I was just wondering why these guys charge so much for a lesson. In the u.s. it's not uncommon for a 1 hour lesson to cost 100 dollars and up. I don't pay my doctor that much money so how can they charge this.
Is your doctor a good photographer ?
Truth is I never actually seen any lesson being given but that the price when you ask them. I have been in sales for well over 20 years and I have a saying, a product or service is worth what you can get someone to pay for it. Of courses like I said I haven't actually seen anyone pay this much. Is this just the sucker price they put out to catch someone who does not know better?
Thought,,,,
Well you wouldn't probably see them giving a lesson, and I'm not sure how you would judge if someone offering tuition is getting as much work from it as they would like.
You are of course right a product or service is worth what you can get someone to pay for it - which is why some wedding photographers will only be able to charge £250 for full coverage, and a disk of images, and other will be able to charge £3000 for the same.
Or alternatively why Ferrari can charge £100k+ for a car. They don't expect everyone to appreciate the value or indeed to be able to afford it - but they sell enough of them to make money and remain exclusive.

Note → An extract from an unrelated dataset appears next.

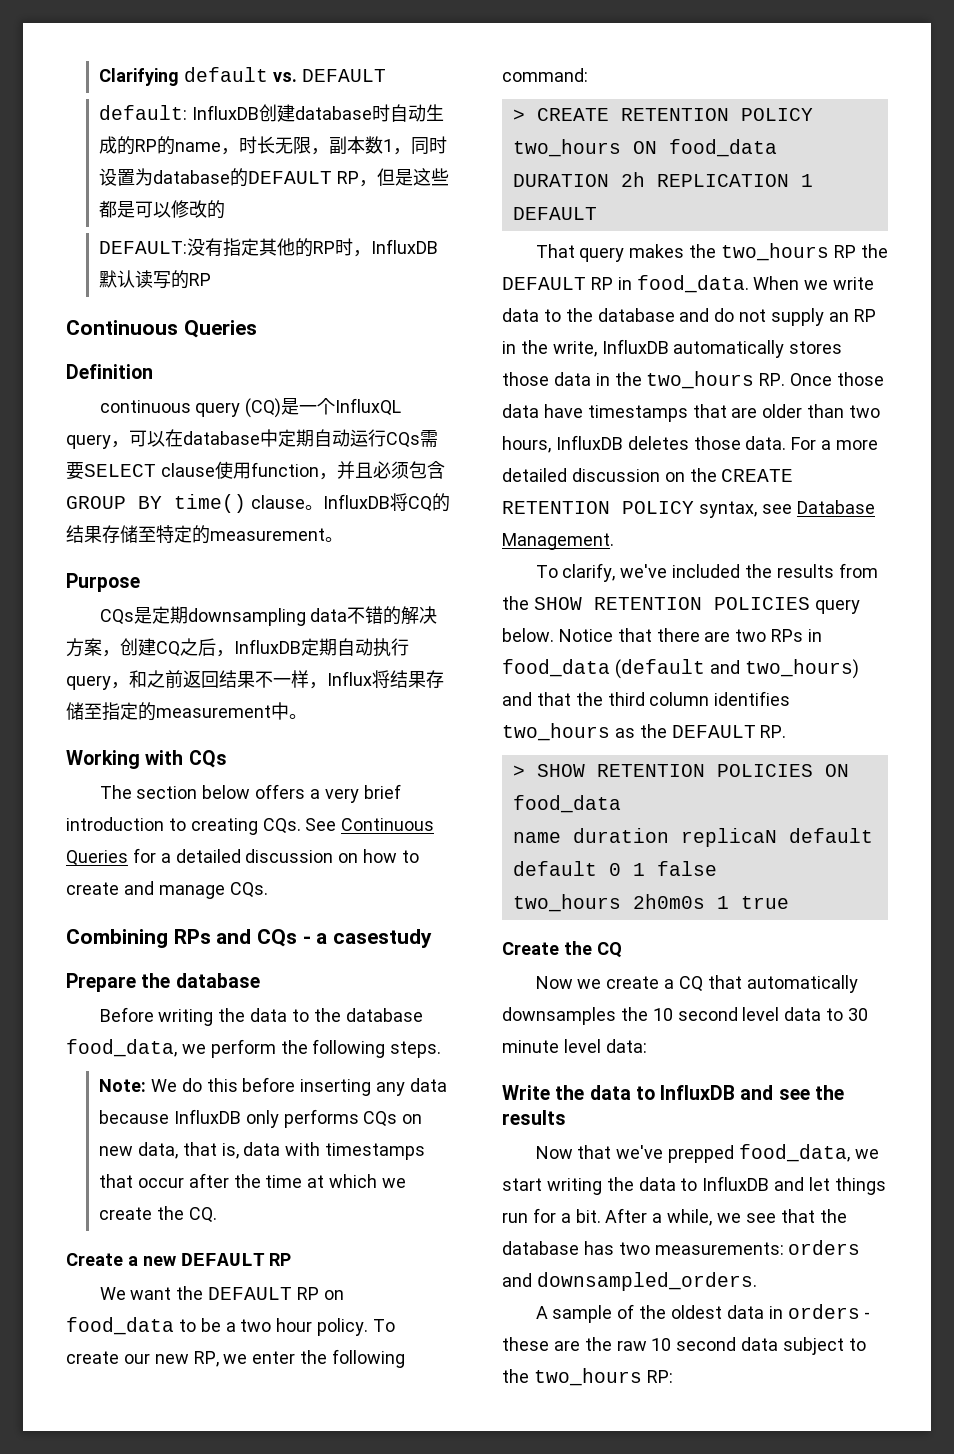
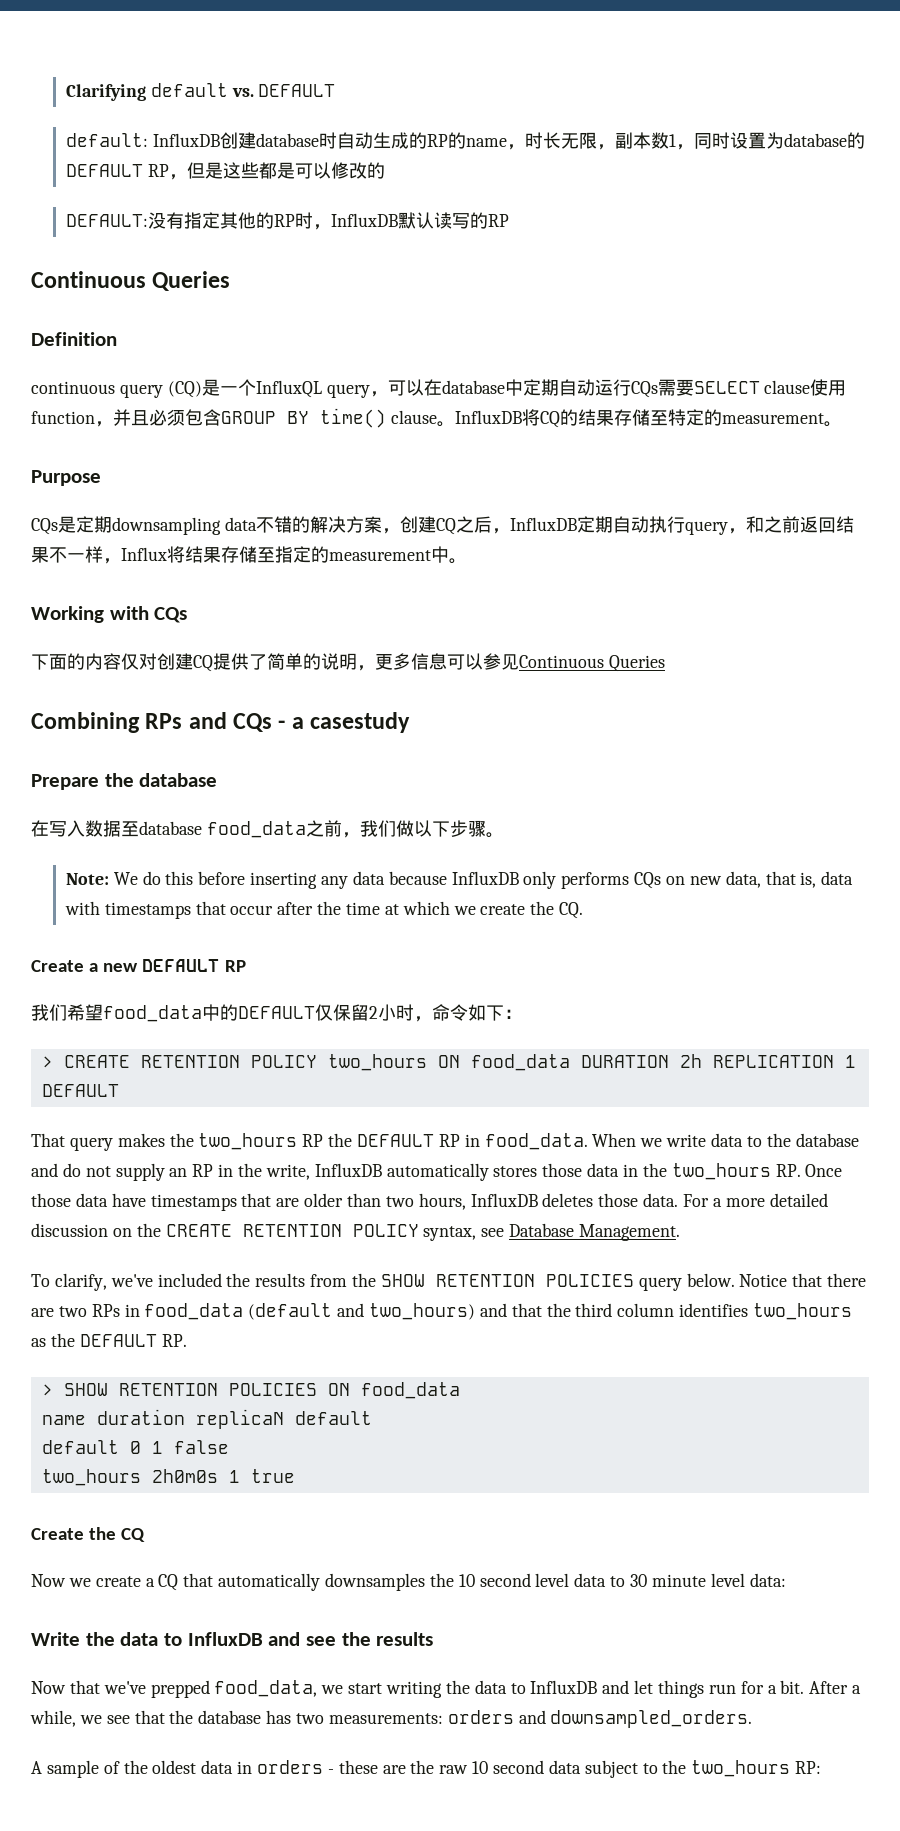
[99,784,401,803] [66,817,435,835] [66,848,420,866] [66,881,268,899] The section below offers a very brief introduction to creating CQs. See Continuous Queries for a detailed discussion on how to create and manage CQs. -> [31,653,665,672] 下面的内容仅对创建CQ提供了简单的说明，更多信息可以参见Continuous Queries
[99,1007,423,1026] [66,1039,442,1058] Before writing the data to the database food_data, we perform the following steps. -> [31,820,504,838] 在写入数据至database food_data之前，我们做以下步骤。
[99,1286,344,1300] [66,1317,396,1336] [66,1349,406,1368] [502,68,588,82] We want the DEFAULT RP on food_data to be a two hour policy. To create our new RP, we enter the following command: -> [31,1004,522,1022] 我们希望food_data中的DEFAULT仅保留2小时，命令如下：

Tuition is exactly the same. Some photography tutors won't have the experience, or the skill to impart it, and might charge you £10 per hour. Others can transform your photography in a day and it will be worth a lot of money - be you an amateur or aspiring professional. There will be stack them high, charge them little - seminar type instruction where for £50 you can sit in a room for a day with 300 other people and be talked to - or 1:1 for £500 and get individual tailored support. Both are valid at different times - the speaker delivering a speech to 300 will make significantly more per hour than the 1:1 trainer.
I'm £400 a day, £250 for half a day. I don't get hundreds of clients, but I do get enough and they all walk away having got value for money. There are photographers who can charge £1000+ for a day 1:1 and for what they could do for you (I'm talking as in for a professional photographer wanting to earn more money) then it would be worth it.
I'm balancing off that time against shooting for clients where I'll charge more than that - so tuition for me has to pay well and with 25 years experience with a camera I'm not expecting to earn the same as a guy flipping burgers.